There's an elephant in the room we need to talk about. Because the Consistent Life Ethic started off in Catholicism (though you can believe in it no matter your religious or political identity), it is said to include not allowing people to have a right to assisted suicide/euthanasia. But here's the thing: The right to live and the right to die are the same right. They cannot be separated. They are two sides of the same coin. It's all about letting others control their own lives. For example, no one is against killing because they think the victim should be forced to live, it's because they understand that that is not anyone else's body or life to take. The reason we have empathy for others who are hurt or killed is because someone else decided to force death on them. So I wanted to quickly go through some reasons as to why I see not allowing people to have these basic rights is unethical and inconsistent with life issues.
Consent is key. Whenever people who are against assisted suicide argue against it, they focus on the people who were forced into it, but what they don't seem to realize is that everyone who supports it agrees with them. Everyone on each side of this issue is in agreement that it is wrong to force, pressure, and coerce people into it, or not give them compassion, support, and other options. Just as everyone is against pedophilia except pedophiles, the only people who support forcing people into it are those who are doing the forcing. People should be given all the love, compassion, support, and knowledge of options possible. But at the end of the day, if nothing is working for them, they should still have their rights.

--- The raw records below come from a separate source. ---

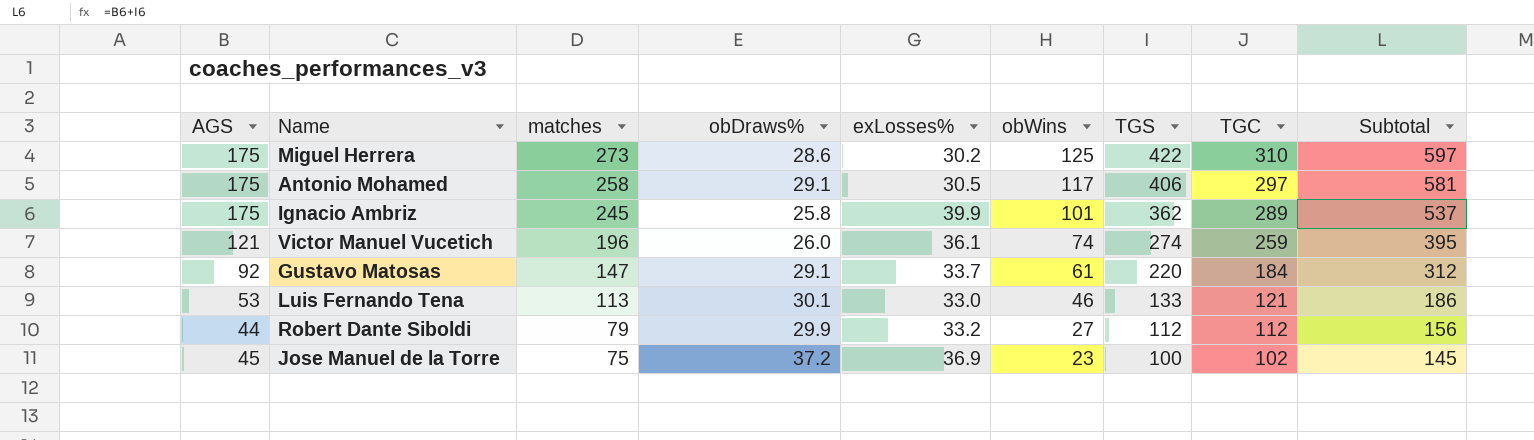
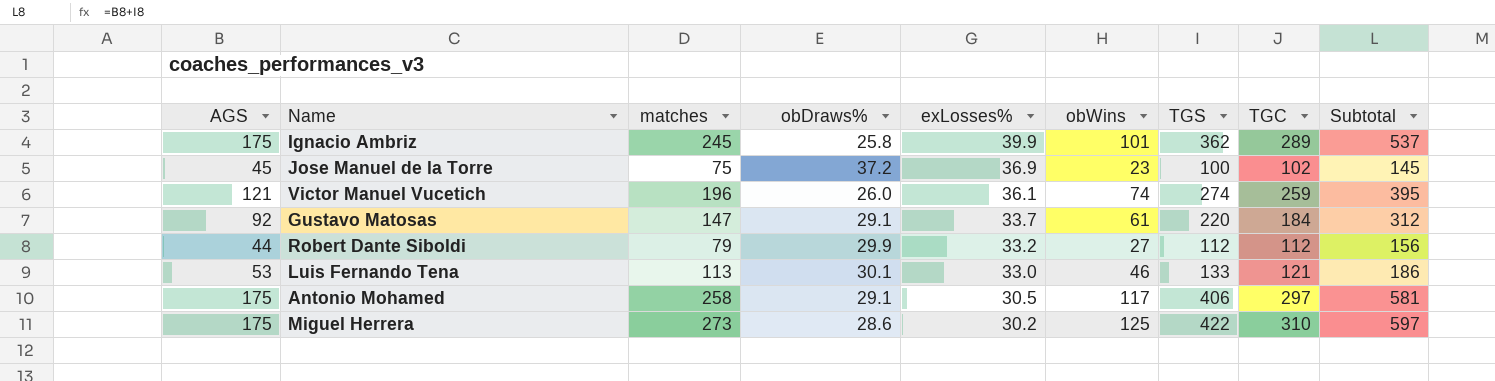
row order: matches descending -> exLosses% descending

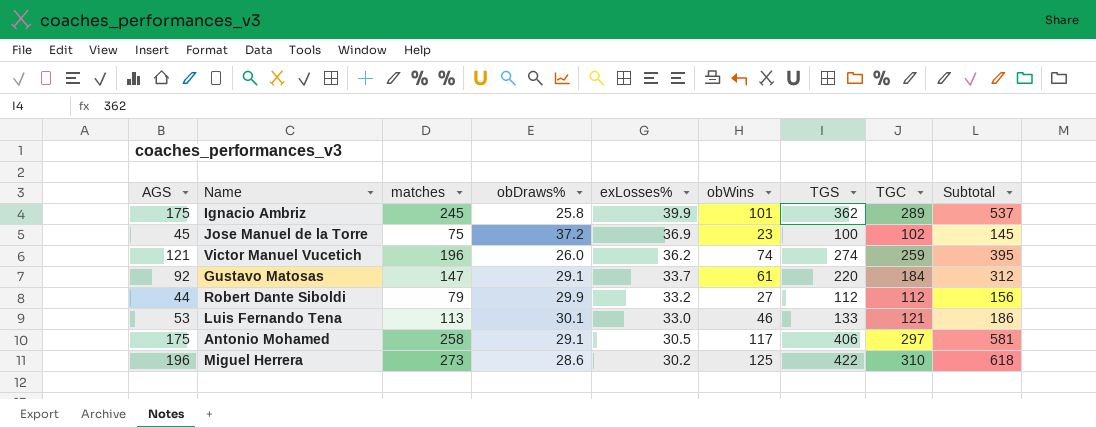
Victor Manuel Vucetich | exLosses%: 36.1 -> 36.2
Miguel Herrera | AGS: 175 -> 196
Miguel Herrera | Subtotal: 597 -> 618

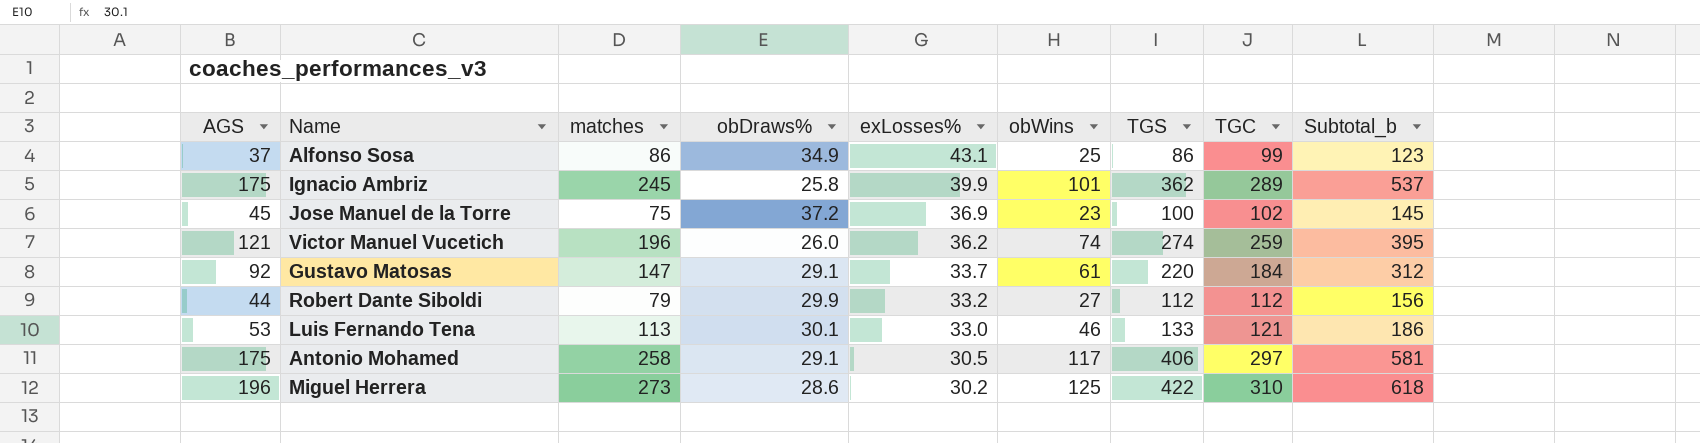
column name: Subtotal -> Subtotal_b
row Alfonso Sosa: none -> 37 | 86 | 34.9 | 43.1 | 25 | 86 | 99 | 123

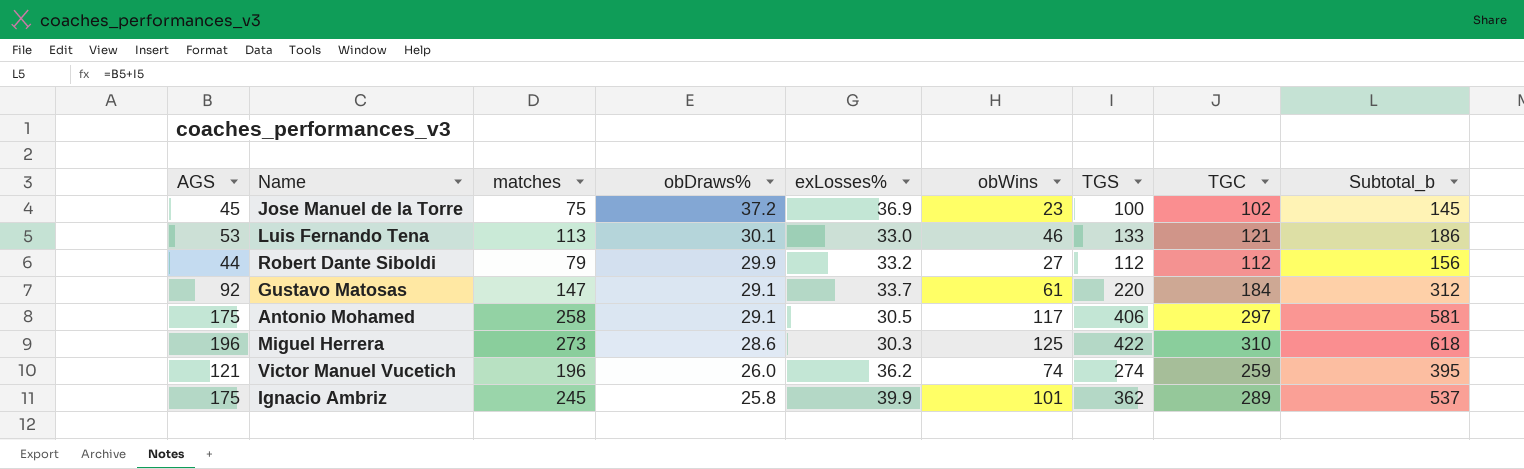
row order: exLosses% descending -> obDraws% descending
row Alfonso Sosa: 37 | 86 | 34.9 | 43.1 | 25 | 86 | 99 | 123 -> none
Miguel Herrera | exLosses%: 30.2 -> 30.3

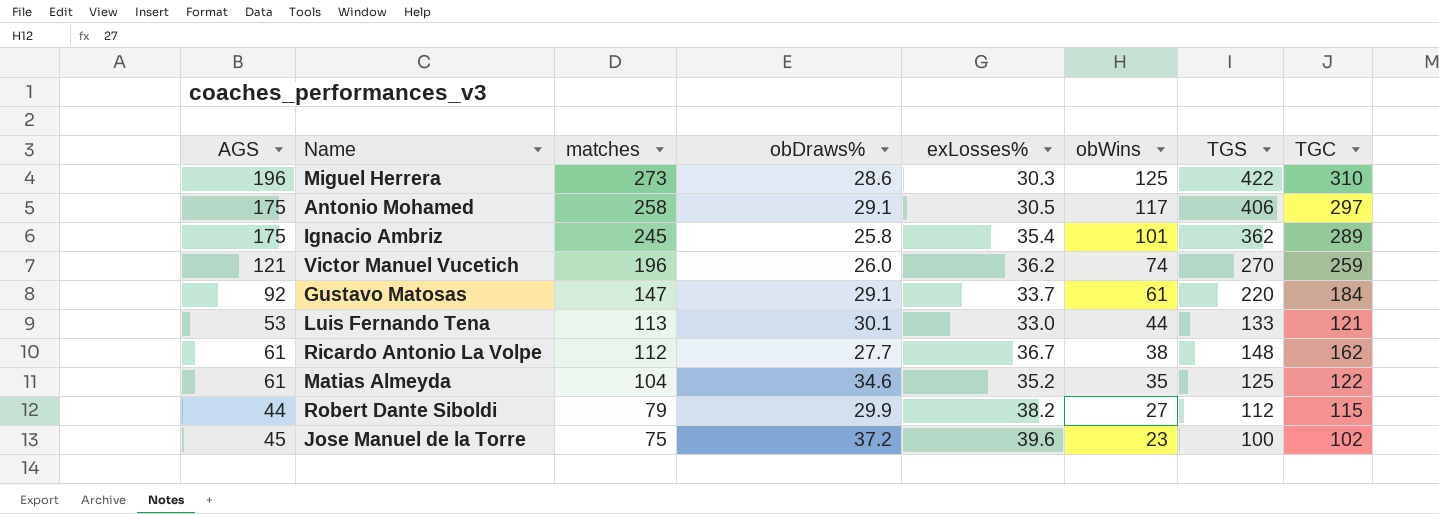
row order: obDraws% descending -> matches descending
column Subtotal_b | formula: [AGS] + [TGS] -> none
Ignacio Ambriz | exLosses%: 39.9 -> 35.4
Victor Manuel Vucetich | TGS: 274 -> 270
Luis Fernando Tena | obWins: 46 -> 44
row Ricardo Antonio La Volpe: none -> 61 | 112 | 27.7 | 36.7 | 38 | 148 | 162
row Matias Almeyda: none -> 61 | 104 | 34.6 | 35.2 | 35 | 125 | 122
Robert Dante Siboldi | exLosses%: 33.2 -> 38.2
Robert Dante Siboldi | TGC: 112 -> 115
Jose Manuel de la Torre | exLosses%: 36.9 -> 39.6

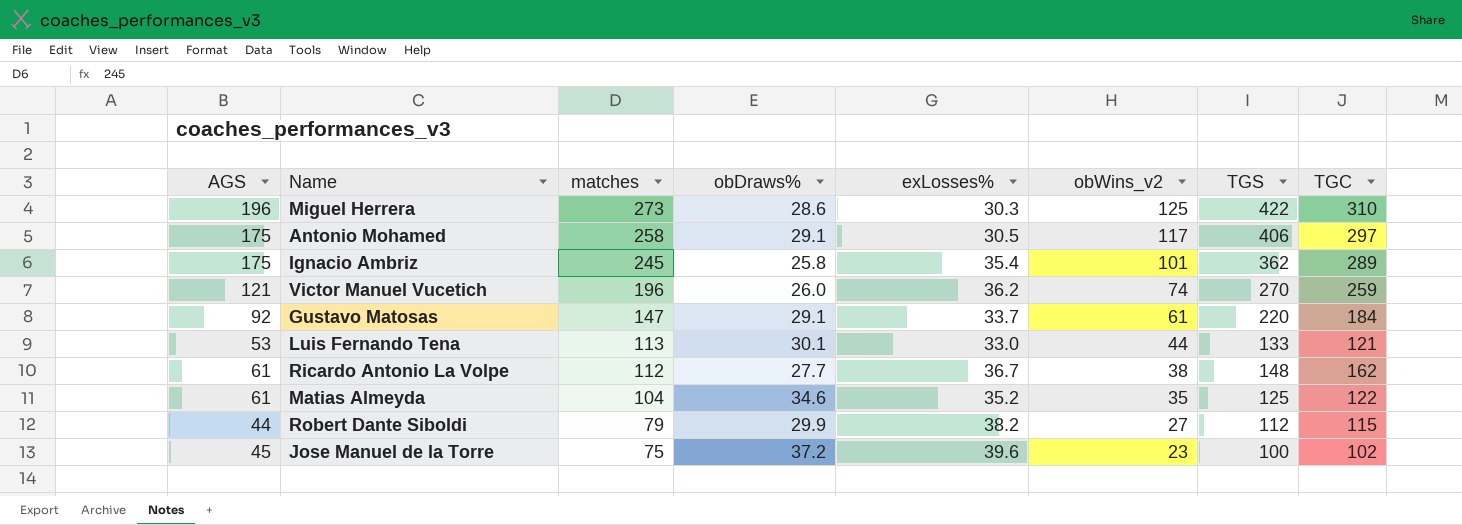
column name: obWins -> obWins_v2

It's torture. Assisted suicide is talked about in regards to when terminally ill patients have pain that is so extreme that hospice/palliative care and pain meds won't help them. There is a naivety with thinking, "Well you can just give them pain medication and they'll feel better, so they shouldn't have a right to assisted suicide" when the main point is that it is not possible for relieving pain, whether that be with medication or anything else, to work in 100% of cases. There are many times in which the only way pain meds will stop someone's pain is if they are in high enough doses to be lethal. And the ironic thing is that there are some people who argue against these rights but their argument will end with "it is acceptable to give them pain medication that will treat the pain even if it kills them"...but...that's assisted suicide. So sometimes they do agree with us after all, without realizing it. But anyone who says that someone shouldn't be allowed to utilize assisted suicide, therefore being forced to have to suffer extreme pain and agony as they slowly die instead of getting to choose to die quickly and painlessly, is supporting torture.
I don't think anyone except for the most evil unethical people could ever watch someone go through that torture and still say that they should not have a right to quick and painless dying. So my view has always been that those who are against these rights haven't thought about it enough to put themselves in the shoes of others. And when they argue that people shouldn't be forced to help if they don't want to, we again agree. But there are more than enough people who understand that it is literal torture to not allow people to have this right that we wouldn't need those who don't want to contribute, to contribute.
It's a form of slavery. By that I mean that it treats someone else's body and life as property to be forced to live as others see fit. It takes away someone's rights to their own self, and objectifies them. To get to make your own choices for your own life and how you will live it is the most basic of principles, but those who are against the right to consent to assisted suicide/euthanasia take a stand against this owning of your own life. It is so fundamentally against every other aspect of these people's beliefs that it's truly bizarre. This is something we would expect corrupt rogue military personnel who have caught prisoners of war and want to make them suffer to believe in, not those who believe in a consistent life ethic. To be stuck in a hospital bed in pain because everyone around you thinks that it is necessary for you to not get to choose how you will die can make someone feel hopeless and like a kidnap victim. People have cried out for mercy and their cries aren't listened to because society wants to act like somehow the pain meds they are already being given will help so they should just shut up and give up the will of their lives to others. But these are human beings, not objects.
It's inherently ableist. Those of us who have disabilities are often treated as second class citizens by those who are against these rights, by them advocating for our agency to be taken away. If your answer to the pain of those with disabilities is to say that we do not get to have the right to assisted suicide/euthanasia, all you're doing is dehumanizing us. It goes hand in hand with the ableist idea that anyone who has suicidal ideation must be "not of sound mind." Which is a really easy way to "other" people and not see us as full humans with our own thoughts and outlooks on life, as if everyone has to have the exact same view of their own life as them or else they are "defective" and shouldn't be listened to.
The idea that we shouldn't allow *those who consent* to something to have the right to consent to it because *others* are forced/coerced/pressured into it makes no sense. It would mean that we have to illegalize sex because people are often forced into it through rape. Opponents of these equal rights often use the slippery slope fallacy as a way to justify taking away rights to those who *do* consent to it. But we can never take away rights from others just because some are being forced into something. The solution to that is to get to the root problem and fight the forcing of it, not fight the consenting to it. If all of the people who were against others consenting to it spent all the energy they use to make sure no one gets to have that right, fighting to make sure no one is pressured into it instead, it wouldn't be an issue.